I bought a used vevor 12L electric sausage stuffer and I wanted to see if anybody has one . If so I need a piston gasket and  was hoping to find a supplier . Vevor is pretty much useless for support . I think this stuffer is branded a bunch of different names. The inside of the tank measures 8 1/2 inches . Thankyou, have a great holiday weekend


----------



## Dabutcher (Sep 2, 2022)

Heres a cople of pics


----------



## tbern (Sep 2, 2022)

There's a "smokehouse chef" plunger seal  listed on Amazon. Don't know if that's the same part??  Says its for 8 1/2 tanks. $17.99 + $3 shipping.  I don't know how to put a link for it in.       There may be others if you do a search.


----------



## Dabutcher (Sep 2, 2022)

tbern said:


> There's a "smokehouse chef" plunger seal  listed on Amazon. Don't know if that's the same part??  Says its for 8 1/2 tanks. $17.99 + $3 shipping.  I don't know how to put a link for it in.       There may be others if you do a search.

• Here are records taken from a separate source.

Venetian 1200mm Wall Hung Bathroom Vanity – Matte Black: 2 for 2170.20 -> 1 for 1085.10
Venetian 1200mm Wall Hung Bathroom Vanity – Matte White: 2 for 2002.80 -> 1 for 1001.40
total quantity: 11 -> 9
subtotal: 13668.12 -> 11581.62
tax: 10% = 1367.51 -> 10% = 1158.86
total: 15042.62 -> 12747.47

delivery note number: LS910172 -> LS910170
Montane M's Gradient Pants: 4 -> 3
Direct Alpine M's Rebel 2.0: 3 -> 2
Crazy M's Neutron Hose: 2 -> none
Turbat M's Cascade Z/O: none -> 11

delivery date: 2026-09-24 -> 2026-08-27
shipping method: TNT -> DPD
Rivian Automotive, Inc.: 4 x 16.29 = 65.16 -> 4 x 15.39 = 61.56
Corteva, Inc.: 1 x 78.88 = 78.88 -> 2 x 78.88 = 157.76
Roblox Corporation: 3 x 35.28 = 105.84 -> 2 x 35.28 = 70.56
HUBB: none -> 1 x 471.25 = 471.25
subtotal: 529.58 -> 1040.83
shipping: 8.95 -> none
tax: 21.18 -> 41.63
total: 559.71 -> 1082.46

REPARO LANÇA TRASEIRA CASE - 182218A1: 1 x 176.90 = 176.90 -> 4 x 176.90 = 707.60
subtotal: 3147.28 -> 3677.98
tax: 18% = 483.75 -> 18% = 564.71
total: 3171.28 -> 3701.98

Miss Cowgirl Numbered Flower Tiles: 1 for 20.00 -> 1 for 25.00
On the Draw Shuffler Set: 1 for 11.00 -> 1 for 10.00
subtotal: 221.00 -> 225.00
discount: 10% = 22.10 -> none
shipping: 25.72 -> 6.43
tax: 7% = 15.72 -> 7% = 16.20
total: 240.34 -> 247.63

I did see this , I wasnt sure if it would work , it looks like it might ,


----------



## DougE (Sep 2, 2022)

Dabutcher said:


> I did see this , I wasnt sure if it would work , it looks like it might ,


I'd give it a try. If it doesn't work Amazon is great about returns.


----------



## tbern (Sep 2, 2022)

With the $3 shipping and not Prime shipping, look into how the seller does returns. Could be a " restock" fee or something else??


----------



## DougE (Sep 2, 2022)

Return policy: Eligible for Return, Refund or Replacement within 30 days of receipt


----------



## tbern (Sep 2, 2022)

DougE said:


> Return policy: Eligible for Return, Refund or Replacement within 30 days of receipt


. Worth a try then!


----------



## radioguy (Sep 3, 2022)

If you know the dimensions, you can try McMaster-Carr, or restaurant equipment supplier.

RG









						McMaster-Carr
					

McMaster-Carr is the complete source for your plant with over 595,000 products. 98% of products ordered ship from stock and deliver same or next day.




					www.mcmaster.com


----------



## BGKYSmoker (Sep 3, 2022)

Another reason to buy LEM

However why dont you check out Allied Kenco sales for parts or they may have another option.

GL


----------



## Dabutcher (Sep 3, 2022)

I have to agree with you . I do have a LEM 5# stuffer . I bought this vevor for 50 dollars and was just hoping to get it going . Figured it was worth 50. I dont like to bad mouth any company but vevor customer service is not the greatest . If I had paid 375 dollars and after the 1 year warranty support stopped I would be pissed big time .


----------